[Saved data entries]

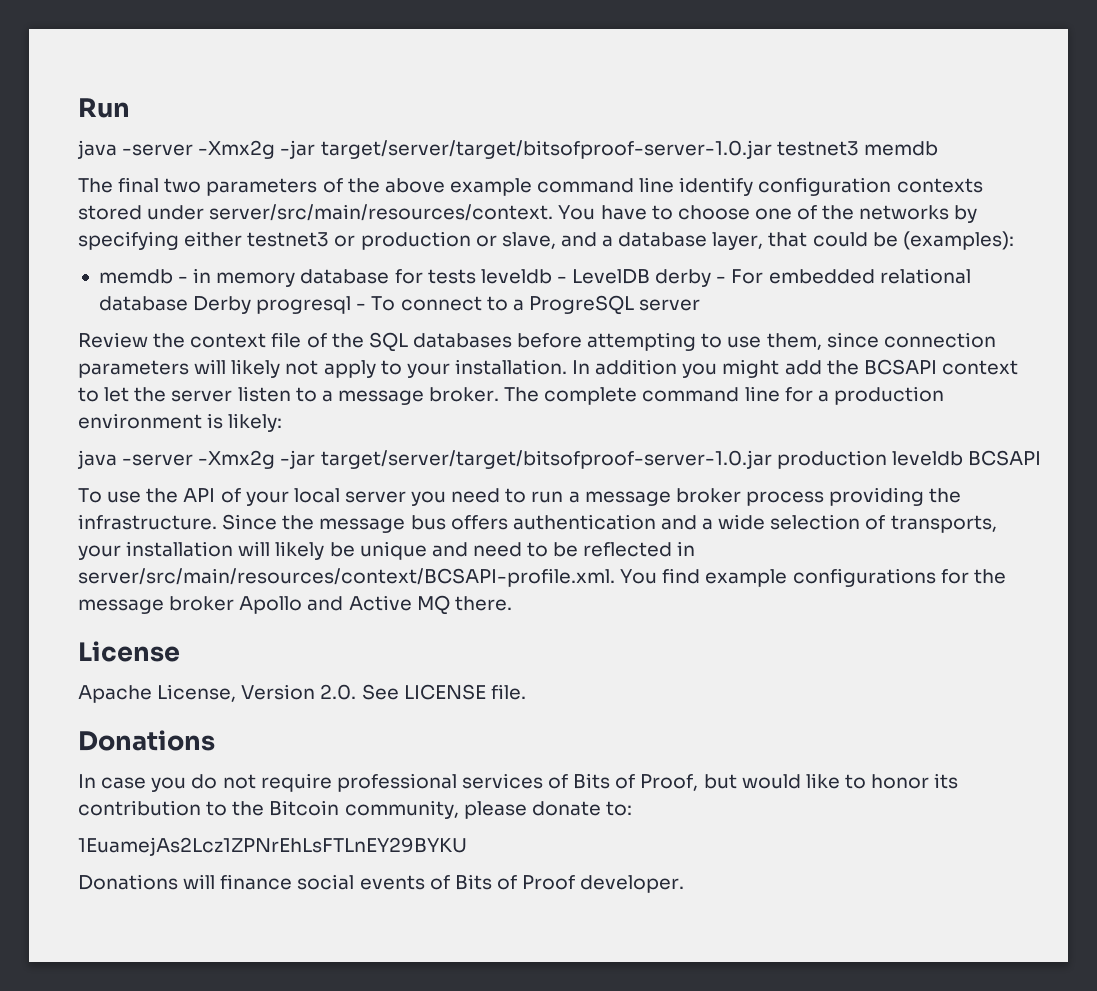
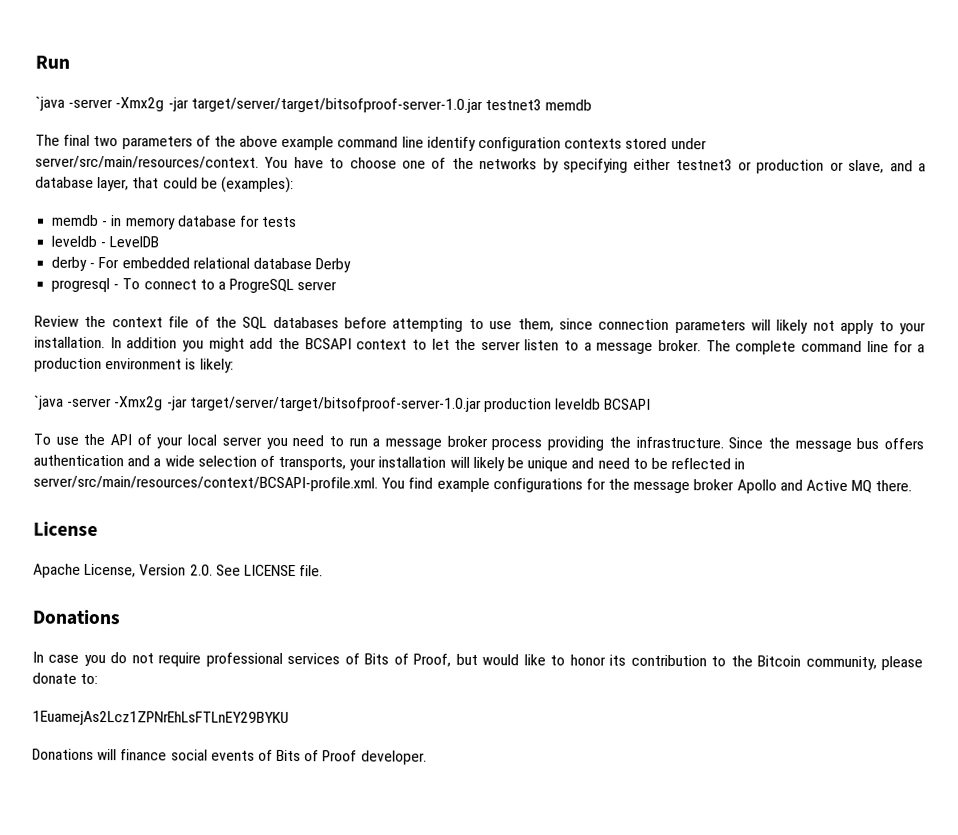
- java -server -Xmx2g -jar target/server/target/bitsofproof-server-1.0.jar testnet3 memdb
+ `java -server -Xmx2g -jar target/server/target/bitsofproof-server-1.0.jar testnet3 memdb
- memdb - in memory database for tests leveldb - LevelDB derby - For embedded relational database Derby progresql - To connect to a ProgreSQL server
+ memdb - in memory database for tests
+ leveldb - LevelDB
+ derby - For embedded relational database Derby
+ progresql - To connect to a ProgreSQL server
- java -server -Xmx2g -jar target/server/target/bitsofproof-server-1.0.jar production leveldb BCSAPI
+ `java -server -Xmx2g -jar target/server/target/bitsofproof-server-1.0.jar production leveldb BCSAPI

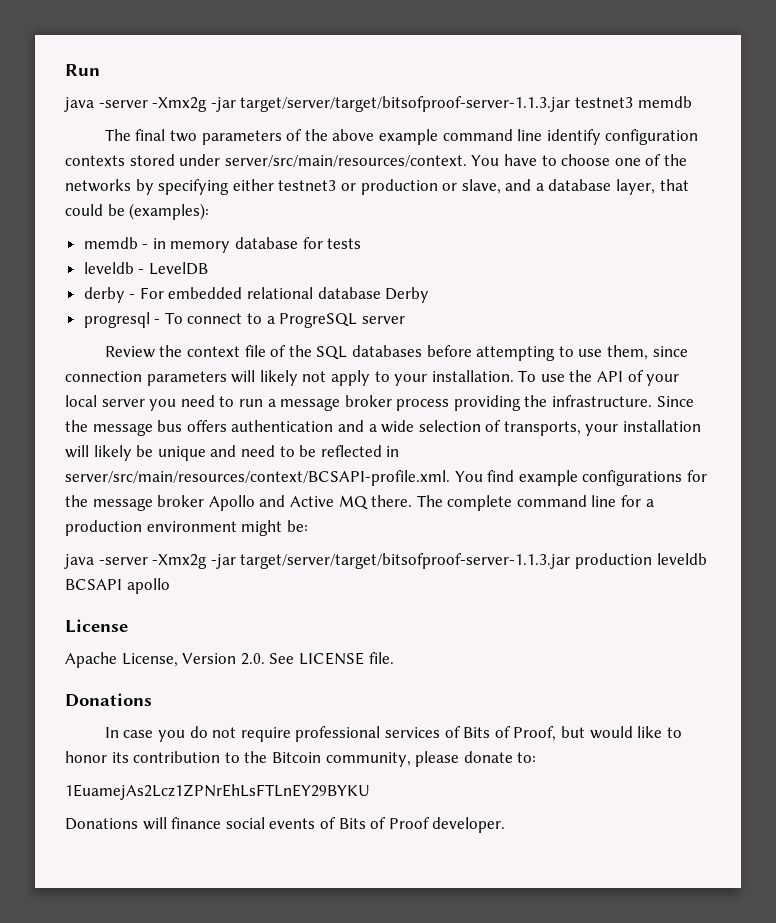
- `java -server -Xmx2g -jar target/server/target/bitsofproof-server-1.0.jar testnet3 memdb
+ java -server -Xmx2g -jar target/server/target/bitsofproof-server-1.1.3.jar testnet3 memdb
- Review the context file of the SQL databases before attempting to use them, since connection parameters will likely not apply to your installation. In addition you might add the BCSAPI context to let the server listen to a message broker. The complete command line for a production environment is likely:
- `java -server -Xmx2g -jar target/server/target/bitsofproof-server-1.0.jar production leveldb BCSAPI
- To use the API of your local server you need to run a message broker process providing the infrastructure.
+ Review the context file of the SQL databases before attempting to use them, since connection parameters will likely not apply to your installation. To use the API of your local server you need to run a message broker process providing the infrastructure.
+ The complete command line for a production environment might be:
+ java -server -Xmx2g -jar target/server/target/bitsofproof-server-1.1.3.jar production leveldb BCSAPI apollo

- _ACTIVITY_: Only the lines above that include the word "before" belong in the answer; copy each one.

- _PROBLEM SOLUTION_:
- Review the context file of the SQL databases before attempting to use them, since connection parameters will likely not apply to your installation. In addition you might add the BCSAPI context to let the server listen to a message broker. The complete command line for a production environment is likely:
+ Review the context file of the SQL databases before attempting to use them, since connection parameters will likely not apply to your installation. To use the API of your local server you need to run a message broker process providing the infrastructure.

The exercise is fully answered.